Task directions:
Reproduce all of the data exactly. Images are not to appear in the reply.

Code change snippets:
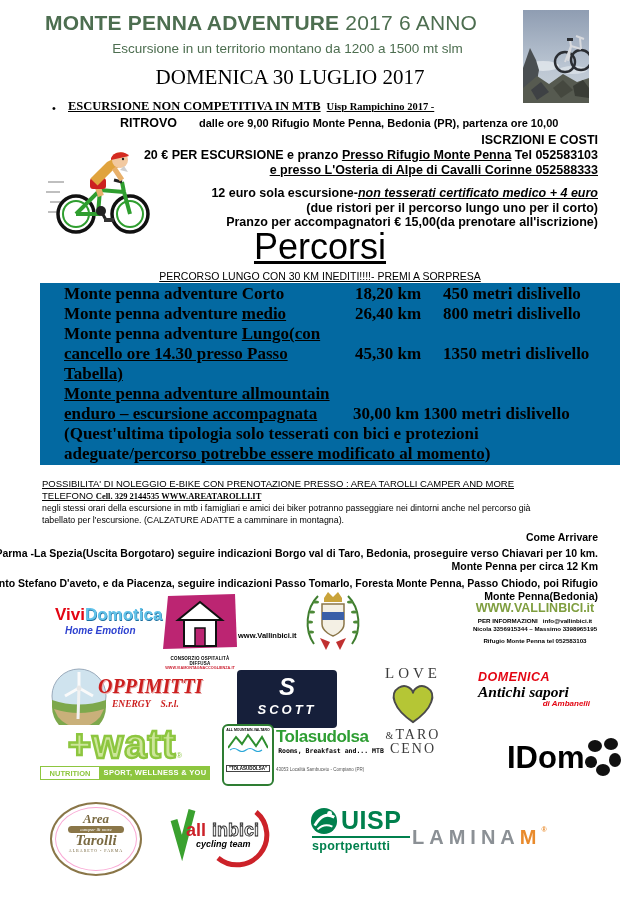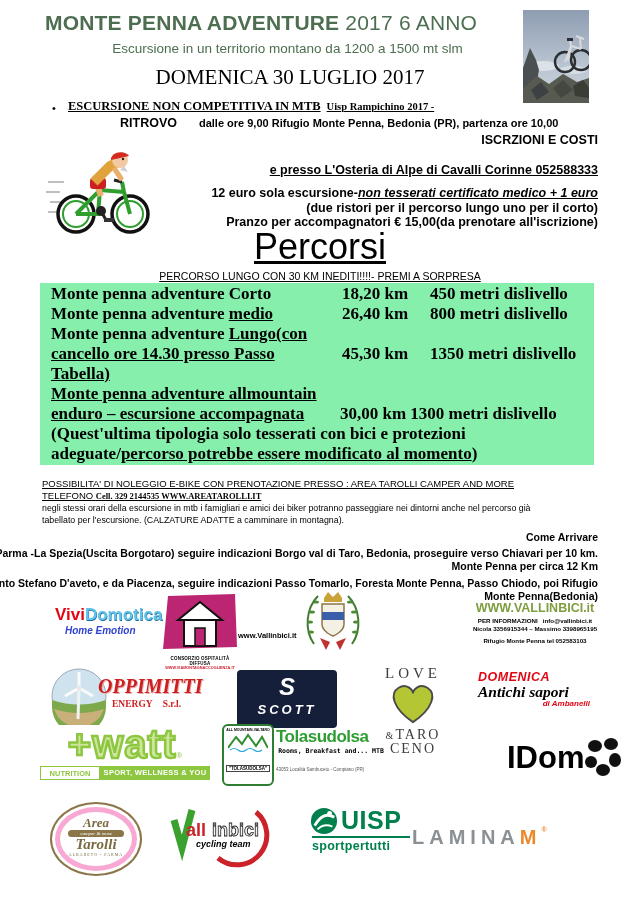--- a/index.html
+++ b/index.html
@@ -160,6 +160,7 @@
   <div class="abs line-ritrovo nw"><span class="b">RITROVO</span><span class="b txt">dalle ore 9,00 Rifugio Monte Penna, Bedonia (PR), partenza ore 10,00</span></div>
 
   <div class="abs rline" style="top:133px">ISCRZIONI E COSTI</div>
+  <div class="abs rline" style="top:148px"><span>20 € PER ESCURSIONE e pranzo </span><span class="u">Presso Rifugio Monte Penna</span><span> Tel 052583103</span></div>
   <div class="abs rline u" style="top:163px">e presso L'Osteria di Alpe di Cavalli Corinne 052588333</div>
   <div class="abs rline" style="top:186px"><span>12 euro sola escursione-</span><span class="i u">non tesserati certificato medico + 1 euro</span></div>
   <div class="abs rline" style="top:201px">(due ristori per il percorso lungo uno per il corto)</div>

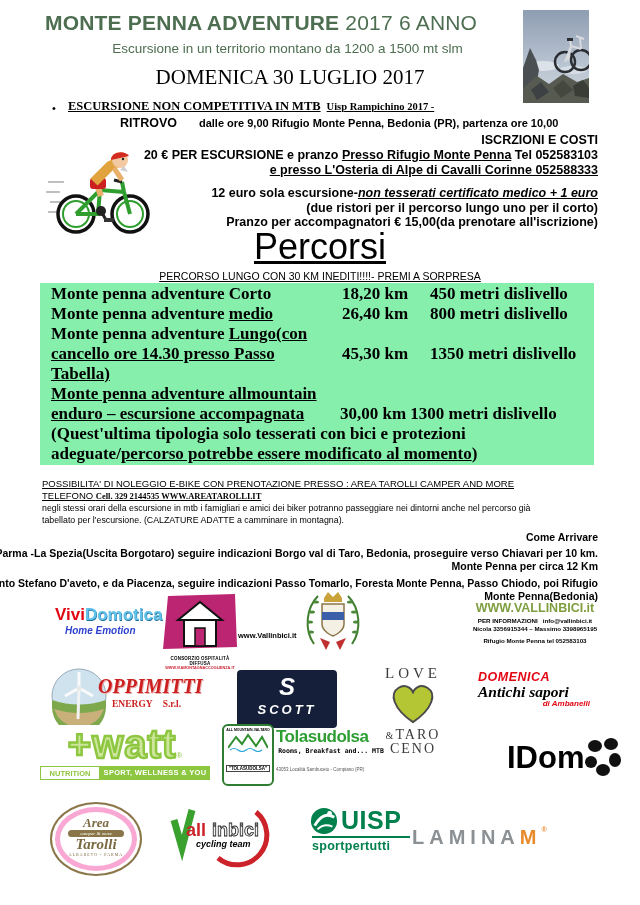--- a/index.html
+++ b/index.html
@@ -162,7 +162,7 @@
   <div class="abs rline" style="top:133px">ISCRZIONI E COSTI</div>
   <div class="abs rline" style="top:148px"><span>20 € PER ESCURSIONE e pranzo </span><span class="u">Presso Rifugio Monte Penna</span><span> Tel 052583103</span></div>
   <div class="abs rline u" style="top:163px">e presso L'Osteria di Alpe di Cavalli Corinne 052588333</div>
-  <div class="abs rline" style="top:186px"><span>12 euro sola escursione-</span><span class="i u">non tesserati certificato medico + 1 euro</span></div>
+  <div class="abs rline" style="top:186px"><span>12 euro sola escursione-</span><span class="i u">non tesserati certificato medico + 4 euro</span></div>
   <div class="abs rline" style="top:201px">(due ristori per il percorso lungo uno per il corto)</div>
   <div class="abs rline" style="top:215px">Pranzo per accompagnatori € 15,00(da prenotare all'iscrizione)</div>
 

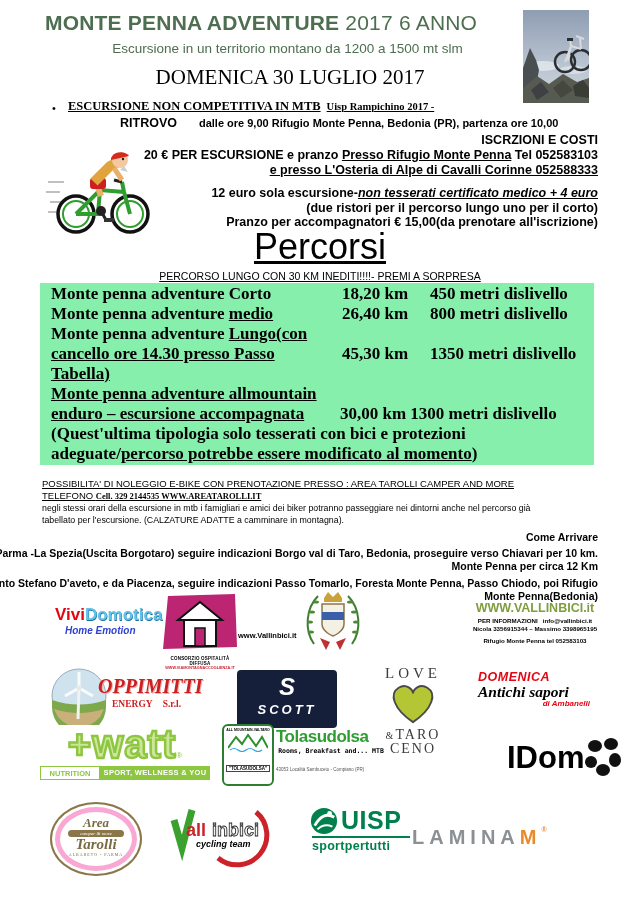--- a/index.html
+++ b/index.html
@@ -35,7 +35,7 @@
   
   .ptitle{left:0;top:228px;width:640px;font-size:36px;line-height:38px;}
   .psub{left:0;top:270px;width:640px;font-size:10.5px;text-align:center;}
-  .ptable{left:40px;top:283px;width:544px;background:#86efac;padding:1px 5px;}
+  .ptable{left:40px;top:283px;width:544px;background:#0369a1;padding:1px 18px;}
   .pline{position:relative;height:20px;line-height:20px;white-space:nowrap;padding-left:6px;
          font-family:"Liberation Serif",serif;font-weight:bold;font-size:17px;}
   .km{position:absolute;left:297px;}

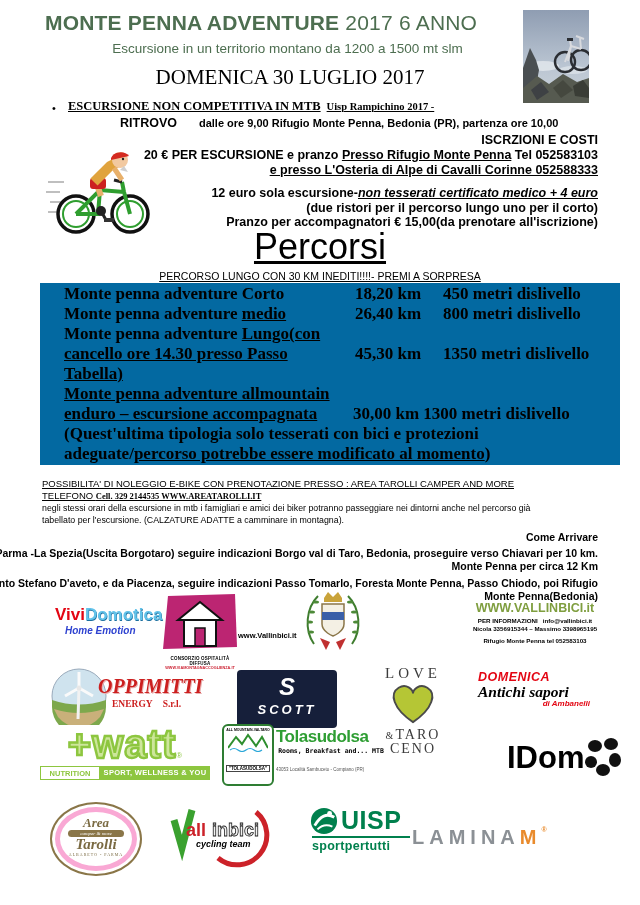--- a/index.html
+++ b/index.html
@@ -65,7 +65,7 @@
   .oppi{left:50px;top:667px;width:150px;}
   .oppi .nm{position:absolute;left:48px;top:8px;color:#cc1f1f;font-weight:bold;font-style:italic;
             font-family:"Liberation Serif",serif;font-size:20px;text-shadow:1px 1px 0 #e8b0b0;}
-  .oppi .sb{position:absolute;left:62px;top:32px;color:#cc1f1f;font-weight:bold;
+  .oppi .sb{position:absolute;left:62px;top:32px;color:#cc1f1f;font-weight:bold;font-style:italic;
             font-family:"Liberation Serif",serif;font-size:9.5px;word-spacing:8px;}
   .scott{left:237px;top:670px;width:100px;height:58px;background:#161f3a;border-radius:4px;
          text-align:center;color:#fff;}

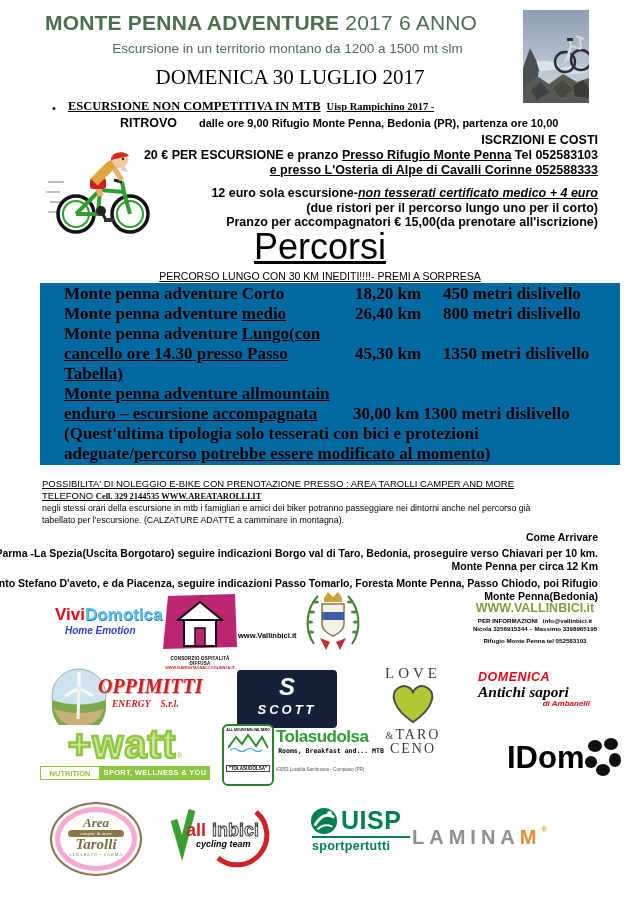--- a/index.html
+++ b/index.html
@@ -99,7 +99,7 @@
   .idom .nm{font-size:31px;font-weight:800;letter-spacing:0;}
 
   .areat{left:50px;top:802px;width:88px;height:70px;border:2px solid #8a7648;border-radius:50%;}
-  .areat .in{position:absolute;inset:3px;border:5px solid #f9a8d4;border-radius:50%;text-align:center;
+  .areat .in{position:absolute;inset:3px;border:1px solid #f9a8d4;border-radius:50%;text-align:center;
              color:#7a6a42;font-family:"Liberation Serif",serif;}
   .areat .a{font-size:13px;font-style:italic;font-weight:bold;line-height:14px;margin-top:4px;}
   .areat .band{background:#8a7648;color:#fff;font-size:5px;font-style:italic;border-radius:6px;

Written answer:
--- a/index.html
+++ b/index.html
@@ -160,6 +160,7 @@
   <div class="abs line-ritrovo nw"><span class="b">RITROVO</span><span class="b txt">dalle ore 9,00 Rifugio Monte Penna, Bedonia (PR), partenza ore 10,00</span></div>
 
   <div class="abs rline" style="top:133px">ISCRZIONI E COSTI</div>
+  <div class="abs rline" style="top:148px"><span>20 € PER ESCURSIONE e pranzo </span><span class="u">Presso Rifugio Monte Penna</span><span> Tel 052583103</span></div>
   <div class="abs rline u" style="top:163px">e presso L'Osteria di Alpe di Cavalli Corinne 052588333</div>
   <div class="abs rline" style="top:186px"><span>12 euro sola escursione-</span><span class="i u">non tesserati certificato medico + 1 euro</span></div>
   <div class="abs rline" style="top:201px">(due ristori per il percorso lungo uno per il corto)</div>

--- a/index.html
+++ b/index.html
@@ -162,7 +162,7 @@
   <div class="abs rline" style="top:133px">ISCRZIONI E COSTI</div>
   <div class="abs rline" style="top:148px"><span>20 € PER ESCURSIONE e pranzo </span><span class="u">Presso Rifugio Monte Penna</span><span> Tel 052583103</span></div>
   <div class="abs rline u" style="top:163px">e presso L'Osteria di Alpe di Cavalli Corinne 052588333</div>
-  <div class="abs rline" style="top:186px"><span>12 euro sola escursione-</span><span class="i u">non tesserati certificato medico + 1 euro</span></div>
+  <div class="abs rline" style="top:186px"><span>12 euro sola escursione-</span><span class="i u">non tesserati certificato medico + 4 euro</span></div>
   <div class="abs rline" style="top:201px">(due ristori per il percorso lungo uno per il corto)</div>
   <div class="abs rline" style="top:215px">Pranzo per accompagnatori € 15,00(da prenotare all'iscrizione)</div>
 

--- a/index.html
+++ b/index.html
@@ -35,7 +35,7 @@
   
   .ptitle{left:0;top:228px;width:640px;font-size:36px;line-height:38px;}
   .psub{left:0;top:270px;width:640px;font-size:10.5px;text-align:center;}
-  .ptable{left:40px;top:283px;width:544px;background:#86efac;padding:1px 5px;}
+  .ptable{left:40px;top:283px;width:544px;background:#0369a1;padding:1px 18px;}
   .pline{position:relative;height:20px;line-height:20px;white-space:nowrap;padding-left:6px;
          font-family:"Liberation Serif",serif;font-weight:bold;font-size:17px;}
   .km{position:absolute;left:297px;}

--- a/index.html
+++ b/index.html
@@ -65,7 +65,7 @@
   .oppi{left:50px;top:667px;width:150px;}
   .oppi .nm{position:absolute;left:48px;top:8px;color:#cc1f1f;font-weight:bold;font-style:italic;
             font-family:"Liberation Serif",serif;font-size:20px;text-shadow:1px 1px 0 #e8b0b0;}
-  .oppi .sb{position:absolute;left:62px;top:32px;color:#cc1f1f;font-weight:bold;
+  .oppi .sb{position:absolute;left:62px;top:32px;color:#cc1f1f;font-weight:bold;font-style:italic;
             font-family:"Liberation Serif",serif;font-size:9.5px;word-spacing:8px;}
   .scott{left:237px;top:670px;width:100px;height:58px;background:#161f3a;border-radius:4px;
          text-align:center;color:#fff;}

--- a/index.html
+++ b/index.html
@@ -99,7 +99,7 @@
   .idom .nm{font-size:31px;font-weight:800;letter-spacing:0;}
 
   .areat{left:50px;top:802px;width:88px;height:70px;border:2px solid #8a7648;border-radius:50%;}
-  .areat .in{position:absolute;inset:3px;border:5px solid #f9a8d4;border-radius:50%;text-align:center;
+  .areat .in{position:absolute;inset:3px;border:1px solid #f9a8d4;border-radius:50%;text-align:center;
              color:#7a6a42;font-family:"Liberation Serif",serif;}
   .areat .a{font-size:13px;font-style:italic;font-weight:bold;line-height:14px;margin-top:4px;}
   .areat .band{background:#8a7648;color:#fff;font-size:5px;font-style:italic;border-radius:6px;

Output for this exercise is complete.